Keywords: Glaucoma diagnosis and progression, optical coherence tomography, retinal nerve fiber layer
|How to cite this article:|
Tiple CG. Optical coherence tomography in glaucoma. Albasar Int J Ophthalmol 2019;6:21-6
| Introduction|| |
Glaucoma is a multi-factorial optic neuropathy characterized by progressive structural loss of retinal ganglion cells (RGC) that may result in vision loss and irreversible blindness. The ability to detect structural loss is fundamental in the diagnosis and management of glaucoma. While glaucomatous structural damage can be assessed subjectively by clinically examining the optic nerve head (ONH) and peripapillary retinal nerve fiber layer (RNFL), the introduction of ocular imaging modalities into clinical management has allowed for supplemental objective and quantitative evaluation of ocular structure.

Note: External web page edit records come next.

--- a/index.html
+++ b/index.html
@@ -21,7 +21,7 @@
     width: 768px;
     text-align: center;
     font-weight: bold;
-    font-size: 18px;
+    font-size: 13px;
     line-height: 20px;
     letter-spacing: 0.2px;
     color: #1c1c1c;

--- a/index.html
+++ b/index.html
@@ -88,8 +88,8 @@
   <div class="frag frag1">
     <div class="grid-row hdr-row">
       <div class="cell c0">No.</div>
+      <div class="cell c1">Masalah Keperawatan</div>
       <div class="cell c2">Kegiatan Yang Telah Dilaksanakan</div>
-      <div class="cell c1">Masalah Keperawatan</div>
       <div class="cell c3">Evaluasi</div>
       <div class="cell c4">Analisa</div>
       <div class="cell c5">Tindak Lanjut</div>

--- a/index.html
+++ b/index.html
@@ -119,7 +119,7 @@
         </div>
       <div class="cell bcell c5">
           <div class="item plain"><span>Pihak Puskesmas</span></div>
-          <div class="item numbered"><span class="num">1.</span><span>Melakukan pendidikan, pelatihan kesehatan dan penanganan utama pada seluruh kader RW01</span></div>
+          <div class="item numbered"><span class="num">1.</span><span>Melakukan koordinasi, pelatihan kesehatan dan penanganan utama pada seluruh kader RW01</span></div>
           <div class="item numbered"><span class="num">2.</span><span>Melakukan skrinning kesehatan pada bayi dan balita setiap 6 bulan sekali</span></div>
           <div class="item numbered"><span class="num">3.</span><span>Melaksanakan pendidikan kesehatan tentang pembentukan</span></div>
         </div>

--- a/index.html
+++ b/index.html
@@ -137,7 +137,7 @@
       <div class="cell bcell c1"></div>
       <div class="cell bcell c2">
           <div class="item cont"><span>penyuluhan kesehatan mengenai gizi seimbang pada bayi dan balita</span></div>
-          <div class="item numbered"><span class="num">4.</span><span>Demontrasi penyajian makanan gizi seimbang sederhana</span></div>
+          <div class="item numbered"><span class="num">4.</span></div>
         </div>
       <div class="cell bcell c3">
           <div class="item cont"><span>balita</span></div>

Optical coherence tomography (OCT) is a new optical device that permits a noncontact, noninvasive, high-resolution, and cross-sectional tomographic imaging of the posterior segment of the eye as well as quantitative assessment of different layers. Compared to current diagnostic techniques, OCT is not limited by ocular aperture, does not lack sensitivity nor reproducibility, and still achieves a high axial resolution of approximately 5 μm.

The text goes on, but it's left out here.